>>>

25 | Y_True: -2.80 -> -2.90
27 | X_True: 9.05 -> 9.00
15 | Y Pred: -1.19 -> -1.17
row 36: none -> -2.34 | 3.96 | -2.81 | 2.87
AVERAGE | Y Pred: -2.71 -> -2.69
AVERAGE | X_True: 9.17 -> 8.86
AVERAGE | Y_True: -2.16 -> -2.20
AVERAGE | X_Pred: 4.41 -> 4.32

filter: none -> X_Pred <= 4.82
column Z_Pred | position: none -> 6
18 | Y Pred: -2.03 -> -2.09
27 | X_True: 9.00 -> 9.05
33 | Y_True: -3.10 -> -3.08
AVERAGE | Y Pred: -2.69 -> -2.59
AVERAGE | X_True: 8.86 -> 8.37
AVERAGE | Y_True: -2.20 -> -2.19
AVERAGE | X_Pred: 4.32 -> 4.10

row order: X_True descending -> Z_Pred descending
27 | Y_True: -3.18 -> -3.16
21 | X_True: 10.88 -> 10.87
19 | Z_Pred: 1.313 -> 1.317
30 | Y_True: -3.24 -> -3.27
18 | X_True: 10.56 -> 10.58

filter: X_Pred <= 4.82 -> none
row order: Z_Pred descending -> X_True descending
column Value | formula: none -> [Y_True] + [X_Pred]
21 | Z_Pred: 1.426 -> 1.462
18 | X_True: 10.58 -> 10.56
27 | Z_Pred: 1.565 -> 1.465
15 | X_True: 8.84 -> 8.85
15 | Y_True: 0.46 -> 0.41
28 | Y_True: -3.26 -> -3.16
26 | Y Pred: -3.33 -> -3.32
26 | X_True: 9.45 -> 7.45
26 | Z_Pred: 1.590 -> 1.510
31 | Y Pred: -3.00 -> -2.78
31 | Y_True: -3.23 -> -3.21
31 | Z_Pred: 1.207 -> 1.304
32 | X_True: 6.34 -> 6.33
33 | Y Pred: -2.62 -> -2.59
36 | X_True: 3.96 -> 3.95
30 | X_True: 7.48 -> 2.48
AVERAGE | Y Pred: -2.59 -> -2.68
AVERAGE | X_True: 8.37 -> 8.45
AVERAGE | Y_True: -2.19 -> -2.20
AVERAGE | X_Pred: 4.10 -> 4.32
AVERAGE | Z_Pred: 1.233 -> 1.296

<<<

(Description of the task): Send back exactly the lines from the line with "27 | X_True: 9.00 -> 9.05" through the end of the records.

(Expected answer):
27 | X_True: 9.00 -> 9.05
33 | Y_True: -3.10 -> -3.08
AVERAGE | Y Pred: -2.69 -> -2.59
AVERAGE | X_True: 8.86 -> 8.37
AVERAGE | Y_True: -2.20 -> -2.19
AVERAGE | X_Pred: 4.32 -> 4.10

row order: X_True descending -> Z_Pred descending
27 | Y_True: -3.18 -> -3.16
21 | X_True: 10.88 -> 10.87
19 | Z_Pred: 1.313 -> 1.317
30 | Y_True: -3.24 -> -3.27
18 | X_True: 10.56 -> 10.58

filter: X_Pred <= 4.82 -> none
row order: Z_Pred descending -> X_True descending
column Value | formula: none -> [Y_True] + [X_Pred]
21 | Z_Pred: 1.426 -> 1.462
18 | X_True: 10.58 -> 10.56
27 | Z_Pred: 1.565 -> 1.465
15 | X_True: 8.84 -> 8.85
15 | Y_True: 0.46 -> 0.41
28 | Y_True: -3.26 -> -3.16
26 | Y Pred: -3.33 -> -3.32
26 | X_True: 9.45 -> 7.45
26 | Z_Pred: 1.590 -> 1.510
31 | Y Pred: -3.00 -> -2.78
31 | Y_True: -3.23 -> -3.21
31 | Z_Pred: 1.207 -> 1.304
32 | X_True: 6.34 -> 6.33
33 | Y Pred: -2.62 -> -2.59
36 | X_True: 3.96 -> 3.95
30 | X_True: 7.48 -> 2.48
AVERAGE | Y Pred: -2.59 -> -2.68
AVERAGE | X_True: 8.37 -> 8.45
AVERAGE | Y_True: -2.19 -> -2.20
AVERAGE | X_Pred: 4.10 -> 4.32
AVERAGE | Z_Pred: 1.233 -> 1.296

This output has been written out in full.